- Born: Adrian Goodenough Hayter 22 December 1914 Timaru, New Zealand
- Died: 14 June 1990 (aged 75) Nelson, New Zealand
- Notable work: Sheila in the Wind,The Second Step

= Adrian Hayter =

New Zealand soldier, sailor and Antarctic leader (1914–1990)

Adrian Goodenough Hayter (22 December 1914 – 14 June 1990) was a New Zealand soldier, sailor, Antarctic expedition leader and author.

==Biography==
Hayter was born in Timaru in 1914 and was educated at Nelson College from 1926 to 1931. He then went to the Royal Military College, Sandhurst, after which he was attached to 1st Battalion East Surrey Regiment in India, before joining his regiment, the 2nd King Edward VII's Own Gurkha Rifles, in 1934. He was awarded the Military Cross for actions in Burma in 1944.

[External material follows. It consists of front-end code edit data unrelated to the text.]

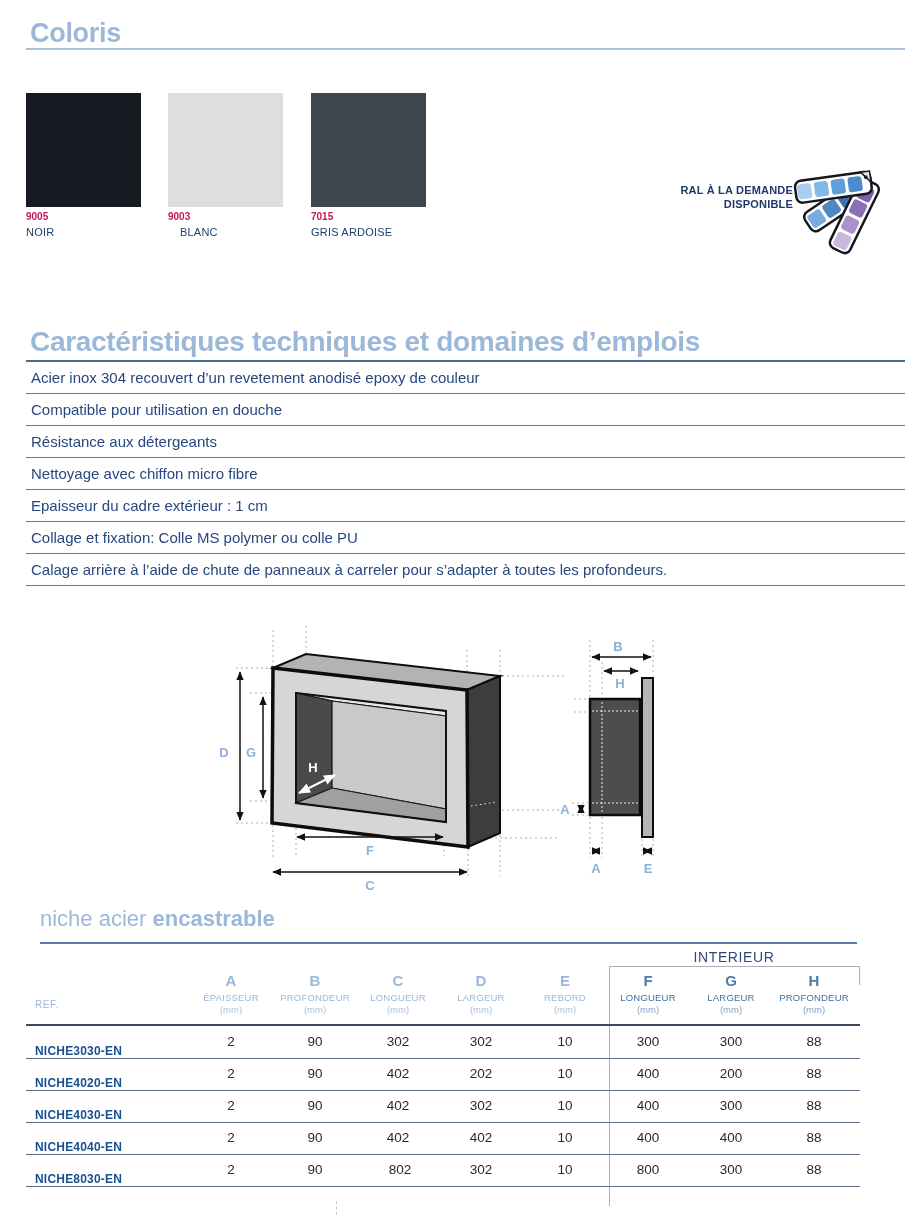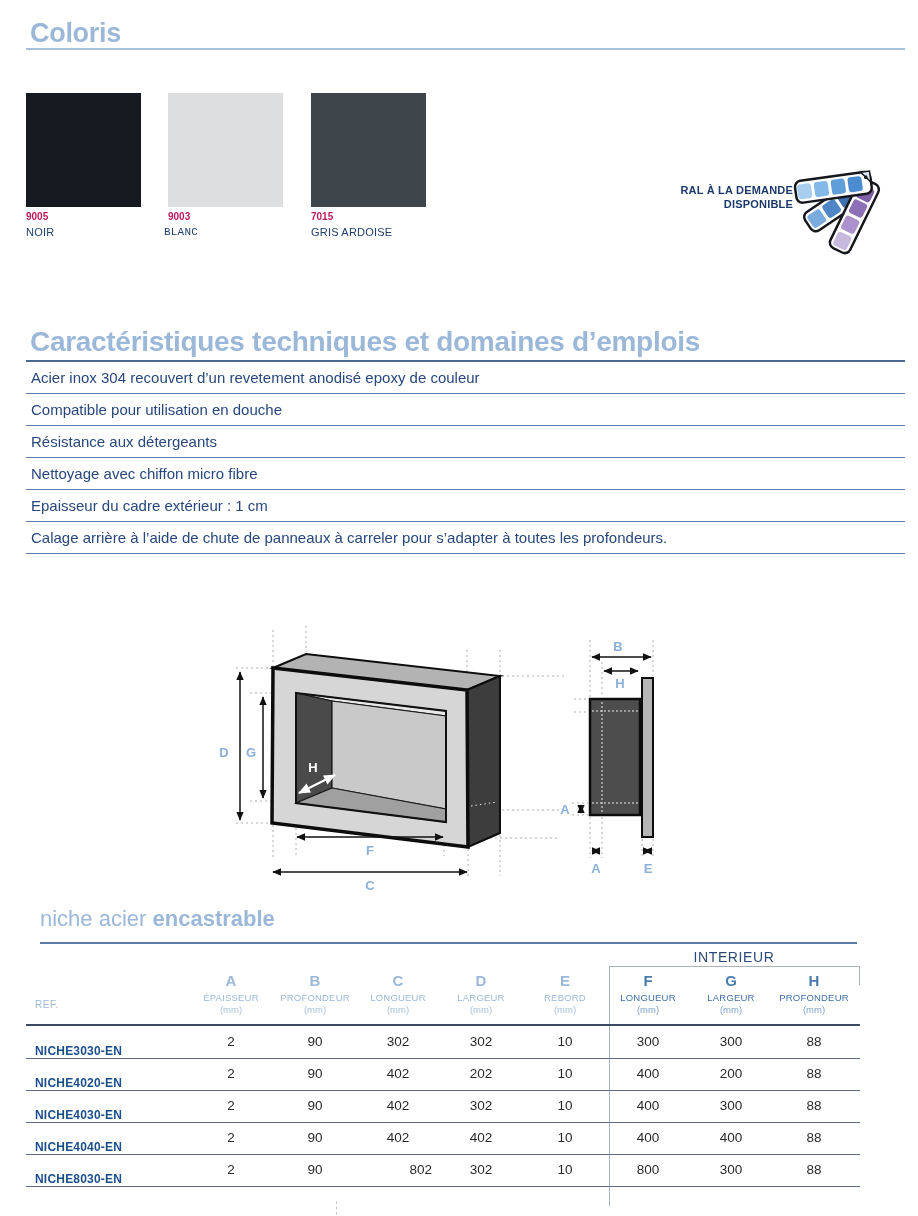--- a/index.html
+++ b/index.html
@@ -53,21 +53,21 @@
   <div class="h-blue" style="left:30px;top:18px;font-size:27px;">Coloris</div>
   <div class="rule" style="left:26px;top:48px;width:879px;height:2px;background:#a6c0dd;"></div>
 
   <div class="swatch" style="left: 26px; background: rgb(22, 25, 31);"></div>
   <div class="swatch" style="left: 168px; background: rgb(220, 222, 224);"></div>
   <div class="swatch" style="left: 311px; background: rgb(62, 70, 75);"></div>
 
   <div class="sw-code" style="left:26px;">9005</div>
   <div class="sw-name" style="left:26px;">NOIR</div>
   <div class="sw-code" style="left:168px;">9003</div>
-  <div class="sw-name" style="left:164px;font-family:Liberation Mono, monospace;">BLANC</div>
+  <div class="sw-name" style="left:180px;">BLANC</div>
   <div class="sw-code" style="left:311px;">7015</div>
   <div class="sw-name" style="left:311px;">GRIS ARDOISE</div>
 
   <div class="ral-text">
     <div>RAL À LA DEMANDE</div>
     <div>DISPONIBLE</div>
   </div>
 
   <svg class="fan-svg" width="102" height="104" viewBox="0 0 102 104">
 
@@ -99,20 +99,21 @@
 
   <div class="h-blue" style="left:30px;top:326px;font-size:28px;">Caractéristiques techniques et domaines d’emplois</div>
   <div class="rule" style="left:26px;top:360px;width:879px;height:2px;background:#4b6b94;"></div>
 
   <div class="spec-list">
     <div class="spec-row">Acier inox 304 recouvert d’un revetement anodisé epoxy de couleur</div>
     <div class="spec-row">Compatible pour utilisation en douche</div>
     <div class="spec-row">Résistance aux détergeants</div>
     <div class="spec-row">Nettoyage avec chiffon micro fibre</div>
     <div class="spec-row">Epaisseur du cadre extérieur : 1 cm</div>
+    <div class="spec-row">Collage et fixation: Colle MS polymer ou colle PU</div>
     <div class="spec-row">Calage arrière à l’aide de chute de panneaux à carreler pour s’adapter à toutes les profondeurs.</div>
   </div>
 
   <svg class="diagram-svg" width="918" height="292" viewBox="0 618 918 292">
     <defs>
       <marker id="ah" orient="auto-start-reverse" markerWidth="8" markerHeight="7" refX="5.5" refY="2.5">
         <path d="M0,0 L6,2.5 L0,5 Z" fill="#111"></path>
       </marker>
       <marker id="ahw" orient="auto-start-reverse" markerWidth="8" markerHeight="7" refX="5.5" refY="2.5">
         <path d="M0,0 L6,2.5 L0,5 Z" fill="#fff"></path>
@@ -279,21 +280,21 @@
     <span class="tval" style="left:410px;">402</span>
     <span class="tval" style="left:494px;">10</span>
     <span class="tval" style="left:577px;">400</span>
     <span class="tval" style="left:660px;">400</span>
     <span class="tval" style="left:743px;">88</span>
   </div>
   <div class="trow" style="top:1154px;">
     <span class="tref">NICHE8030-EN</span>
     <span class="tval" style="left:160px;">2</span>
     <span class="tval" style="left:244px;">90</span>
-    <span class="tval" style="left:316px;text-align:right;">802</span>
+    <span class="tval" style="left:329px;">802</span>
     <span class="tval" style="left:410px;">302</span>
     <span class="tval" style="left:494px;">10</span>
     <span class="tval" style="left:577px;">800</span>
     <span class="tval" style="left:660px;">300</span>
     <span class="tval" style="left:743px;">88</span>
   </div>
 
   <div class="dash-tick"></div>
 </div>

Hayter left the army in 1947, but returned to his regiment during the early years of the Malayan Emergency, and later became the chief instructor at the Jungle Warfare School. In December 1949, he was appointed a Member of the Order of the British Empire, for services in Malaya. He later wrote of his experiences in the army in the book The Second Step, which was published in 1962.

In 1950, Hayter resigned his commission, and travelled to England where bought a 32-foot Albert Strange-designed yawl called Sheila II. After learning the basics of celestial navigation by correspondence, he sailed to New Zealand via Gibraltar, the Suez Canal, India, Malaya and Australia, finally arriving in Westport in 1956. In doing so, he became the first person to sail solo from the United Kingdom to New Zealand. He recounted the story of his journey in the book Sheila in the Wind, published in 1959.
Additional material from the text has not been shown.